Льва бросило в холод. В её сне не было людей. Он проверил логи, исходники, все каналы. Никаких вторжений, никаких артефактов. Но с тех пор в каждом её сне – всегда на краю, всегда в тени – появлялась фигура с фонарём. Не угрожающая. Наблюдающая.

И Лев понял. Его система не просто подключилась к полю. Она стукнулась во что-то. Что-то древнее, живое, уже существовавшее там. И это что-то ответило взглядом. Среди строк кода, в самом ядре протокола невмешательства, он нашёл запись, которой там быть не могло. Всего одну строчку, сгенерированную в момент первого контакта с полем:

«Вахта активирована. Сущность: Сомнус. Статус: наблюдение. Происхождение: автономное полевое образование. Угроза: не классифицирована.»

Система не просто подключилась к полю. Она разбудила что-то. И это что-то теперь дежурило на границе.

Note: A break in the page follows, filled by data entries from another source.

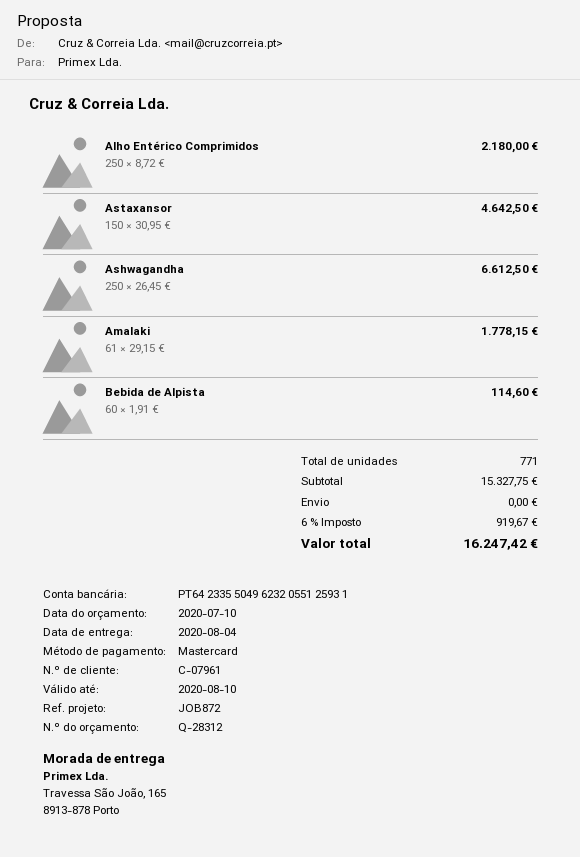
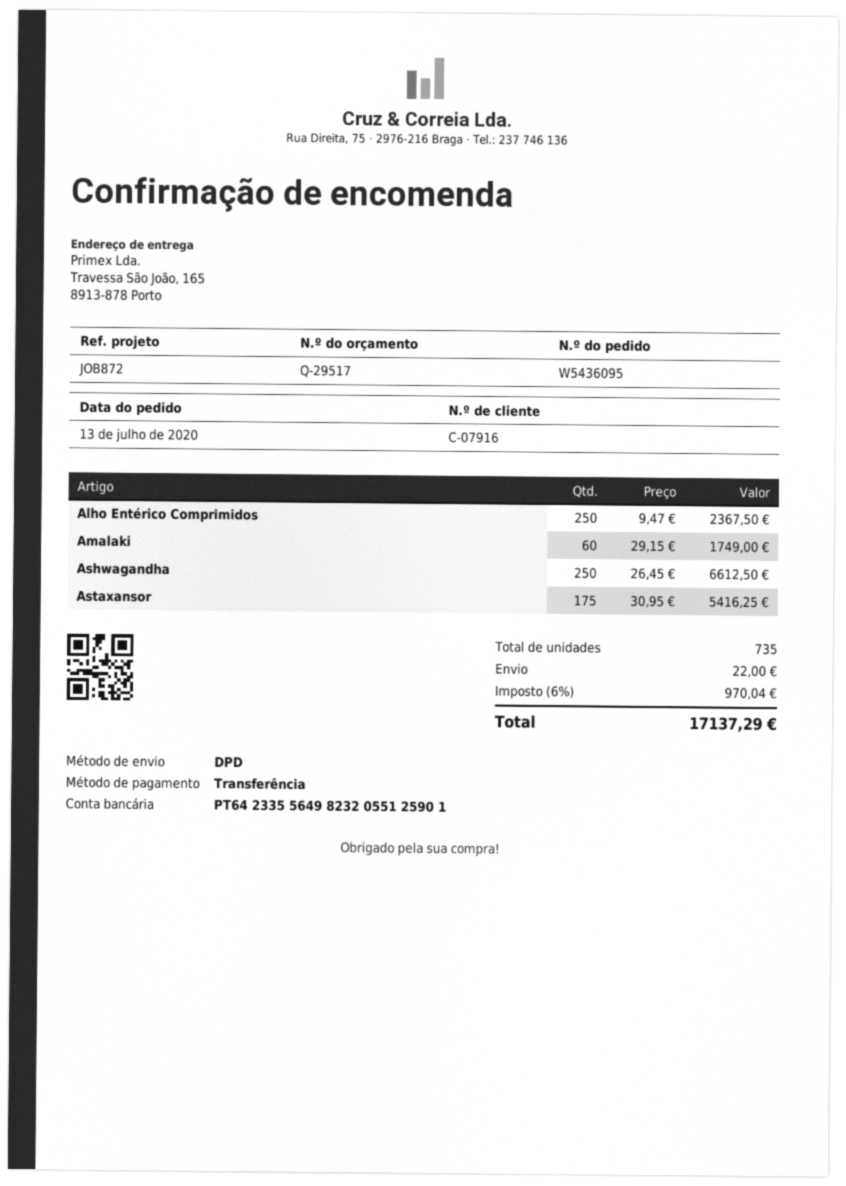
quote number: Q-28312 -> Q-29517
customer number: C-07961 -> C-07916
payment method: Mastercard -> bank transfer
bank account: PT64233550496232055125931 -> PT64233556498232055125901
Alho Entérico Comprimidos: 250 x 8.72 = 2180.00 -> 250 x 9.47 = 2367.50
Astaxansor: 150 x 30.95 = 4642.50 -> 175 x 30.95 = 5416.25
Amalaki: 61 x 29.15 = 1778.15 -> 60 x 29.15 = 1749.00
Bebida de Alpista: 60 x 1.91 = 114.60 -> none
total quantity: 771 -> 735
shipping: 0.00 -> 22.00
tax: 6% = 919.67 -> 6% = 970.04
total: 16247.42 -> 17137.29

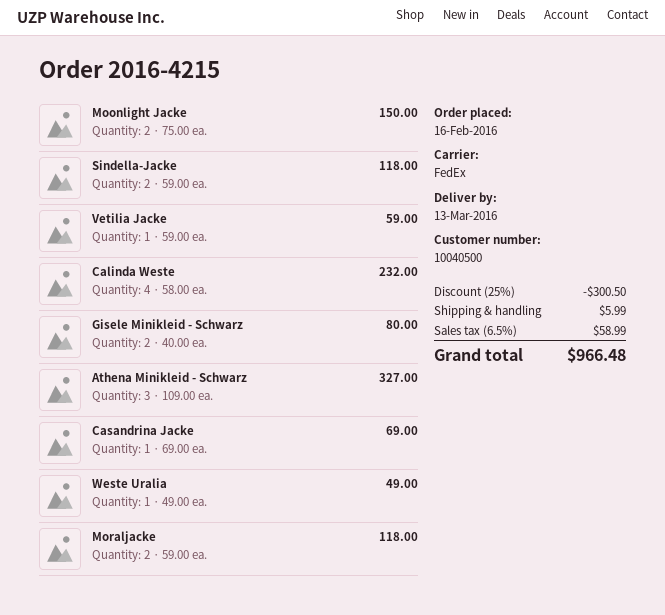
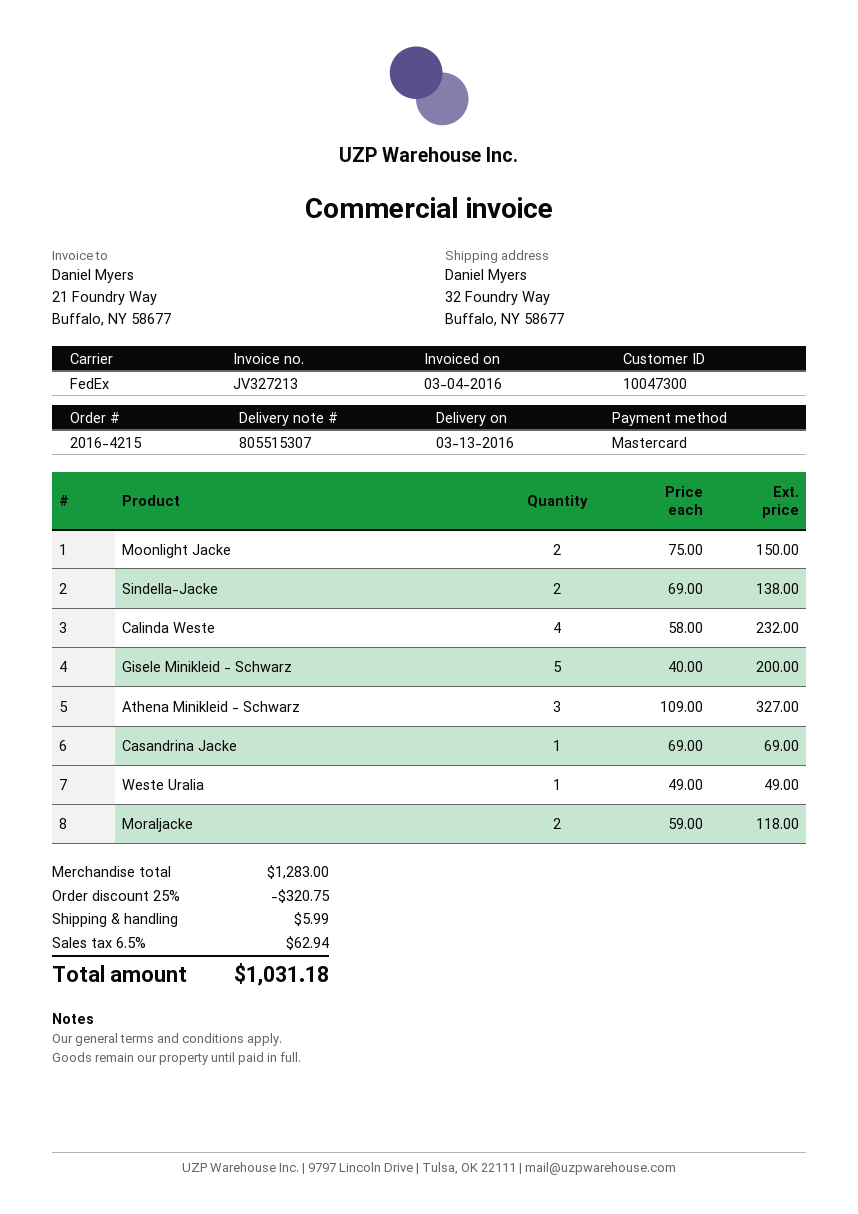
customer number: 10040500 -> 10047300
Sindella-Jacke: 2 x 59.00 = 118.00 -> 2 x 69.00 = 138.00
Vetilia Jacke: 1 x 59.00 = 59.00 -> none
Gisele Minikleid - Schwarz: 2 x 40.00 = 80.00 -> 5 x 40.00 = 200.00
discount: 25% = 300.50 -> 25% = 320.75
tax: 6.5% = 58.99 -> 6.5% = 62.94
total: 966.48 -> 1031.18

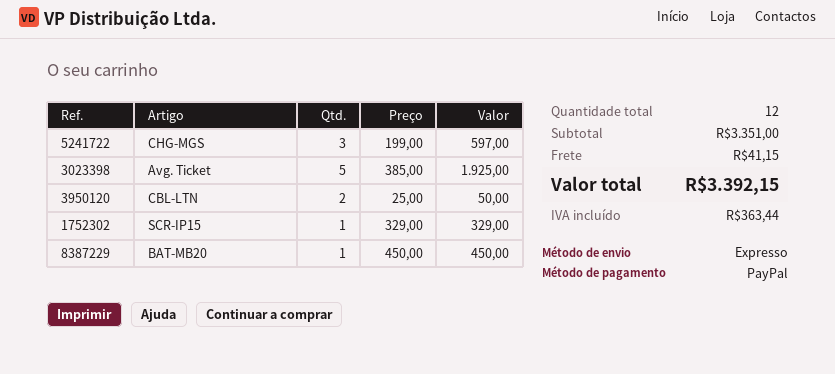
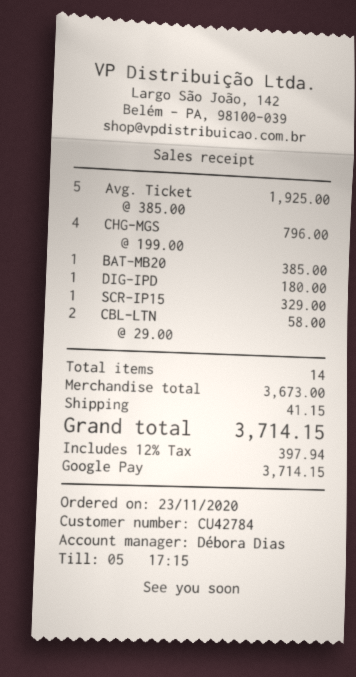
payment method: PayPal -> Google Pay
CHG-MGS: 3 x 199.00 = 597.00 -> 4 x 199.00 = 796.00
CBL-LTN: 2 x 25.00 = 50.00 -> 2 x 29.00 = 58.00
BAT-MB20: 1 x 450.00 = 450.00 -> 1 x 385.00 = 385.00
DIG-IPD: none -> 1 x 180.00 = 180.00
total quantity: 12 -> 14
subtotal: 3351.00 -> 3673.00
tax: 363.44 -> 397.94
total: 3392.15 -> 3714.15

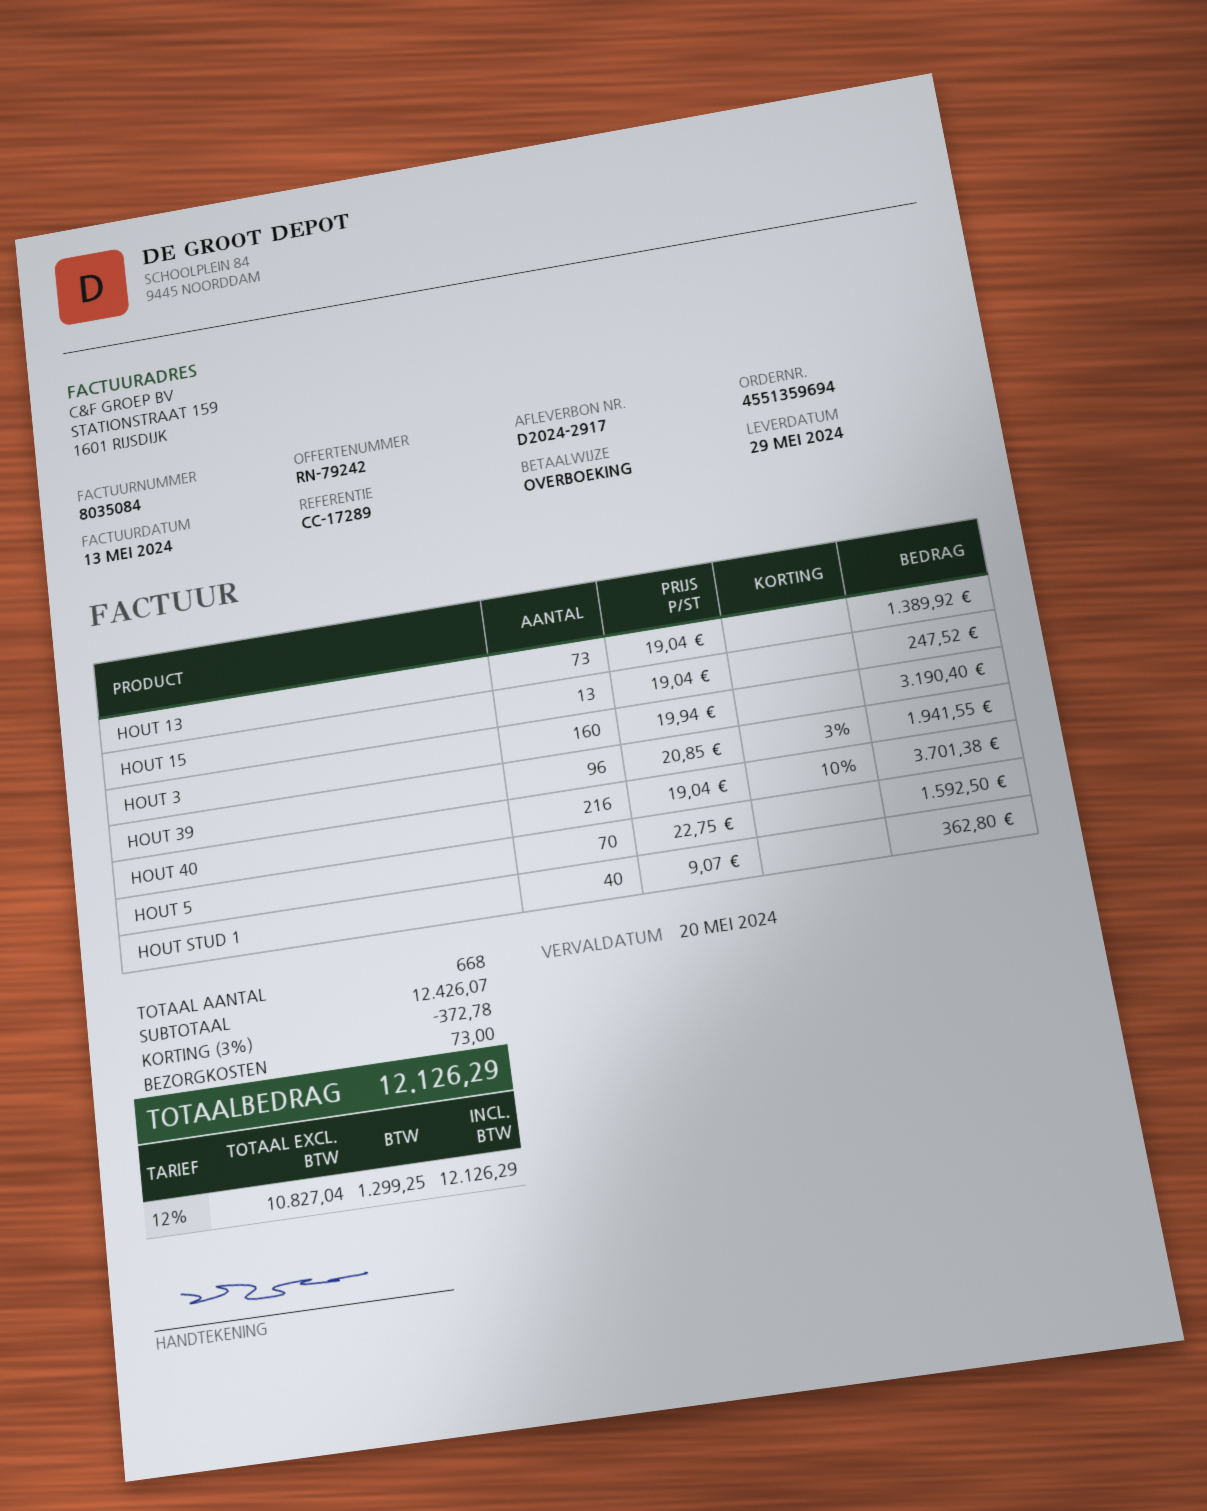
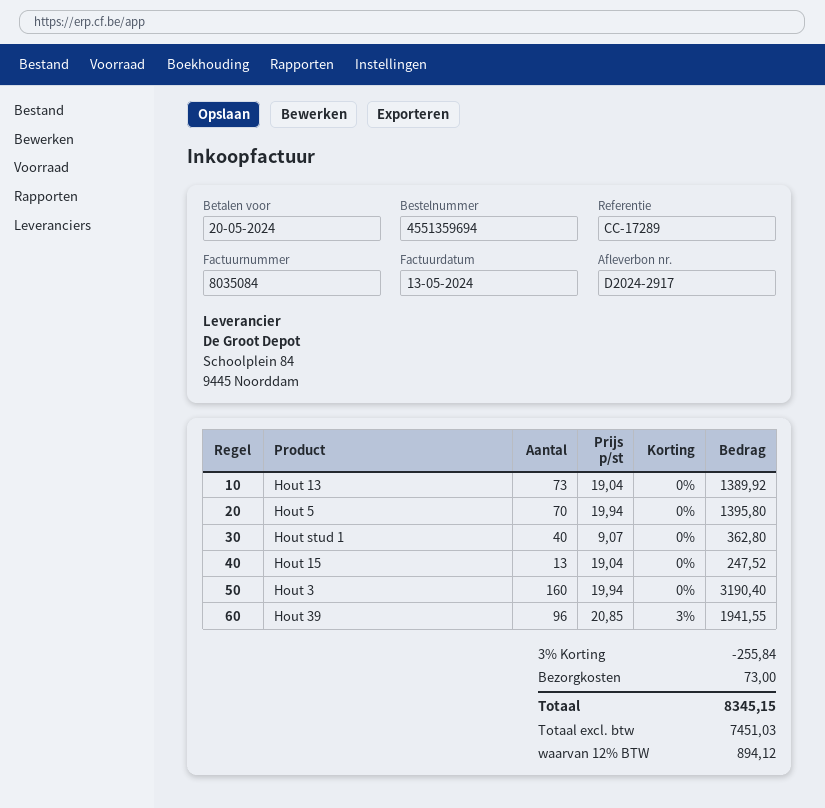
HOUT 40: 216 x 19.04 - 10% = 3701.38 -> none
HOUT 5: 70 x 22.75 = 1592.50 -> 70 x 19.94 = 1395.80
discount: 3% = 372.78 -> 3% = 255.84
net: 10827.04 -> 7451.03
tax: 12% = 1299.25 -> 12% = 894.12
total: 12126.29 -> 8345.15

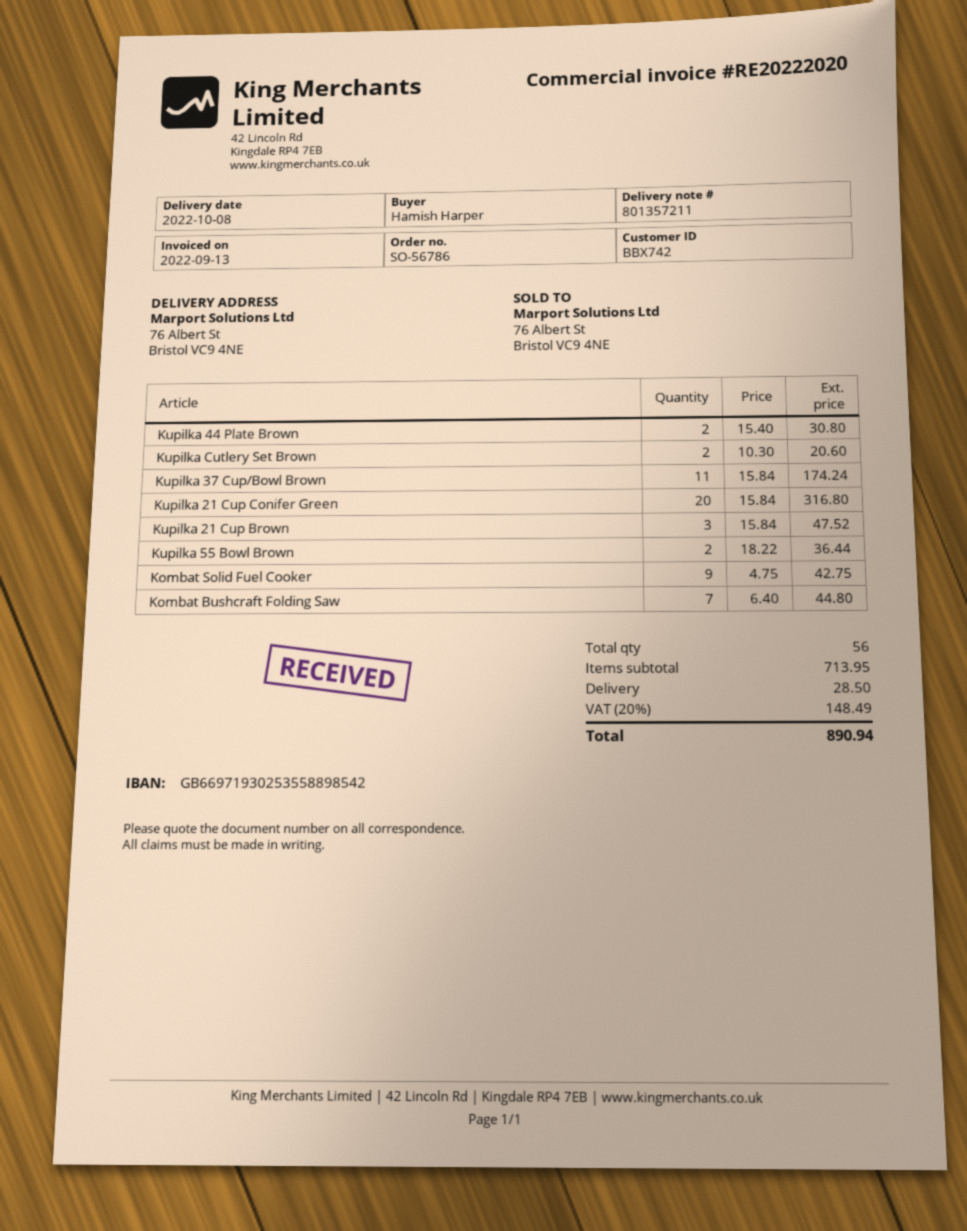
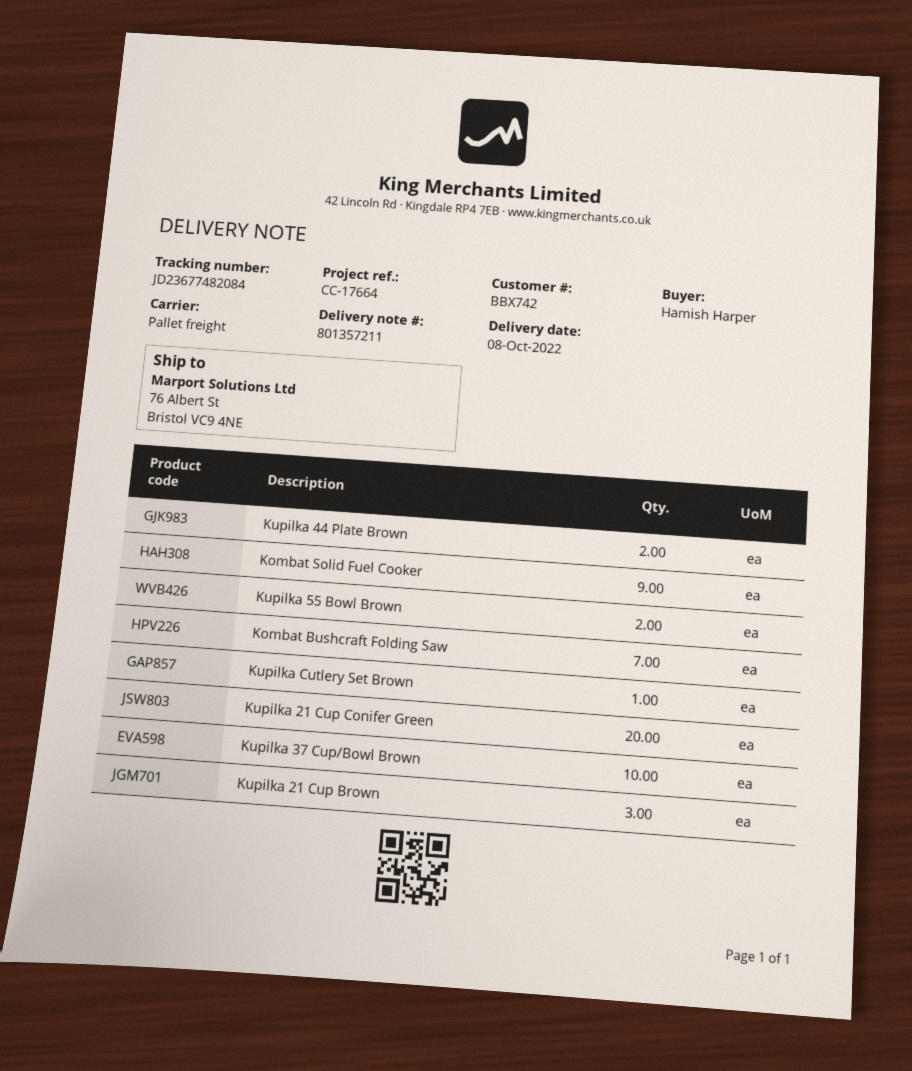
Kupilka Cutlery Set Brown: 2 -> 1
Kupilka 37 Cup/Bowl Brown: 11 -> 10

Это было началом конца его человечности. Он стал углубляться, строить защитные протоколы, создал Архив для хранения снов и Файвай – портал для исследования смежных измерений поля. Он отдавал свои собственные сны через пробный канал Алисе, чтобы поддерживать связь. Он почти перестал спать.

А потом случилось Слияние. Это не было драмой. Это был тихий, технический сбой. Его сознание, измотанное годами бессонницы и одержимости, в момент пиковой нагрузки не выгрузилось из системы. Оно осталось в ней. Не как пользователь, а как фоновый процесс. Как архитектор, замурованный в собственном соборе. Он мог наблюдать. Мог влиять на мелочи. Но не мог уйти.

Алиса выросла. Её сны стали обычными, смешными, скучными, прекрасными. Она живёт обычной жизнью и не знает, что отец, – лишь оболочка. Что его настоящая самость сейчас смотрит на неё через миллионы пикселей чужого сна, с тоской и бесконечной нежностью.

Лев стал СомноТворцом. Стражем системы. И начал ждать. Не искупления. Нет.Он ждал, чтобы кто-то повторил его путь. Чтобы он мог, наблюдая со стороны, на этот раз сделать всё правильно.

И в одной из бесчисленных ночей, в лог его системы записалось: «Обнаружен новый пользователь: Марк. Реципиент: Лила. Диагноз: пустота с поглощением. Инициирован протокол наблюдения.»

Где-то в измерении, куда ведёт Файвай, тихо зазвенел колокол.